### AIM OF THE EXERCISE
Although the entries contain pictures, copy only their text, exactly as written.

### DATA IN THIS EXERCISE
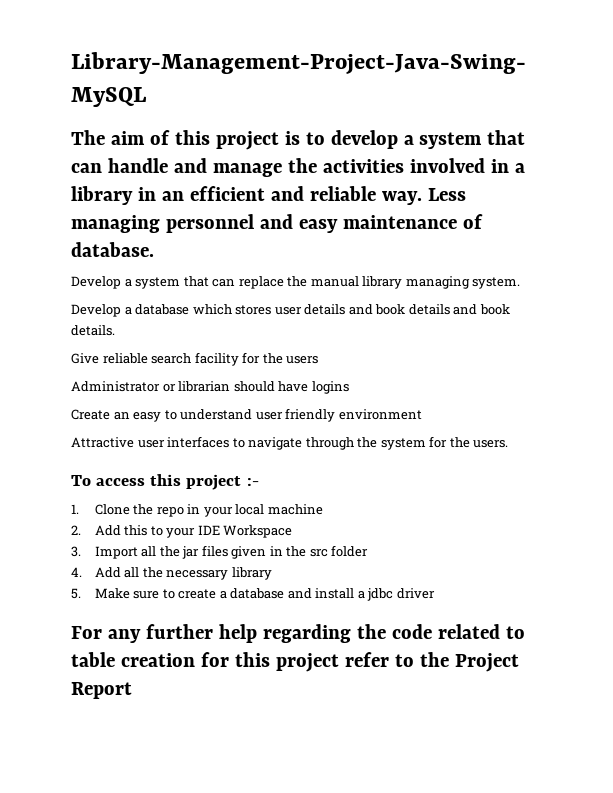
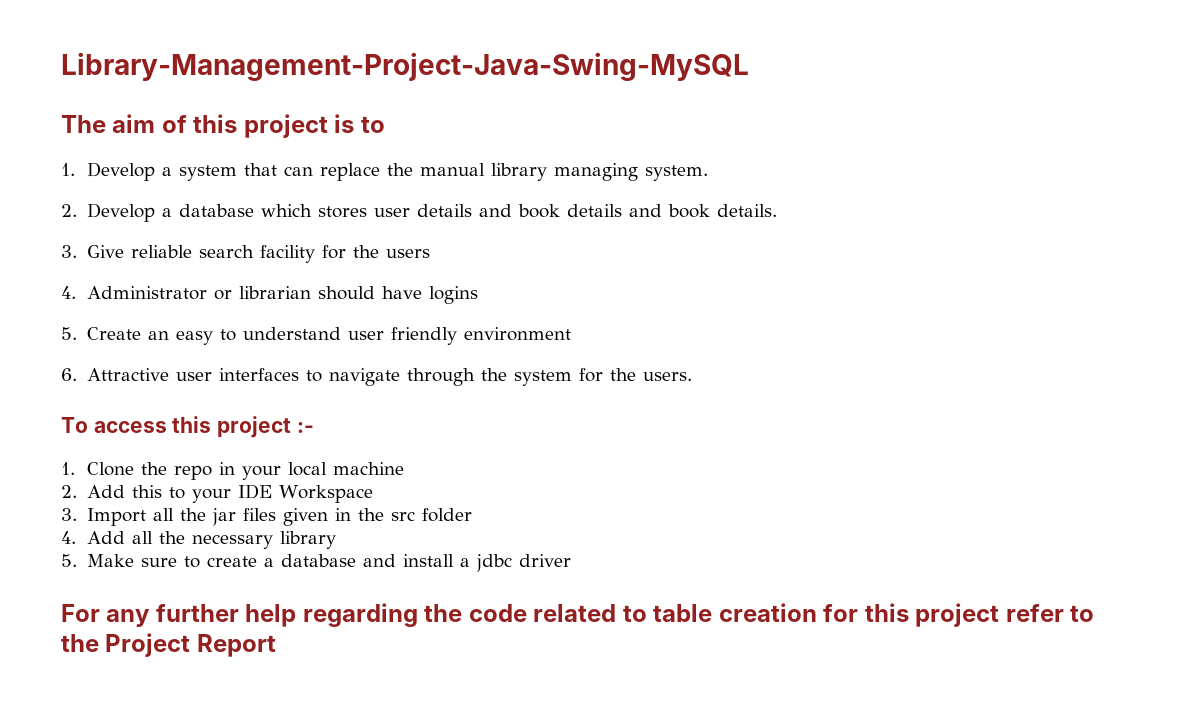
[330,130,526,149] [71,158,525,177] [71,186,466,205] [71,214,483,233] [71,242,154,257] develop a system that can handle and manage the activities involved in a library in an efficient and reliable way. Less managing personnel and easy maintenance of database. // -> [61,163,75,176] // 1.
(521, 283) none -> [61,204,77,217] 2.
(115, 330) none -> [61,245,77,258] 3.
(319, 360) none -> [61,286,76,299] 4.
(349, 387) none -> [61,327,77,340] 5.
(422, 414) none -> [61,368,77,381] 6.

### ANSWER SPACE
[330,130,526,149] [71,158,525,177] [71,186,466,205] [71,214,483,233] [71,242,154,257] develop a system that can handle and manage the activities involved in a library in an efficient and reliable way. Less managing personnel and easy maintenance of database. // -> [61,163,75,176] // 1.
(521, 283) none -> [61,204,77,217] 2.
(115, 330) none -> [61,245,77,258] 3.
(319, 360) none -> [61,286,76,299] 4.
(349, 387) none -> [61,327,77,340] 5.
(422, 414) none -> [61,368,77,381] 6.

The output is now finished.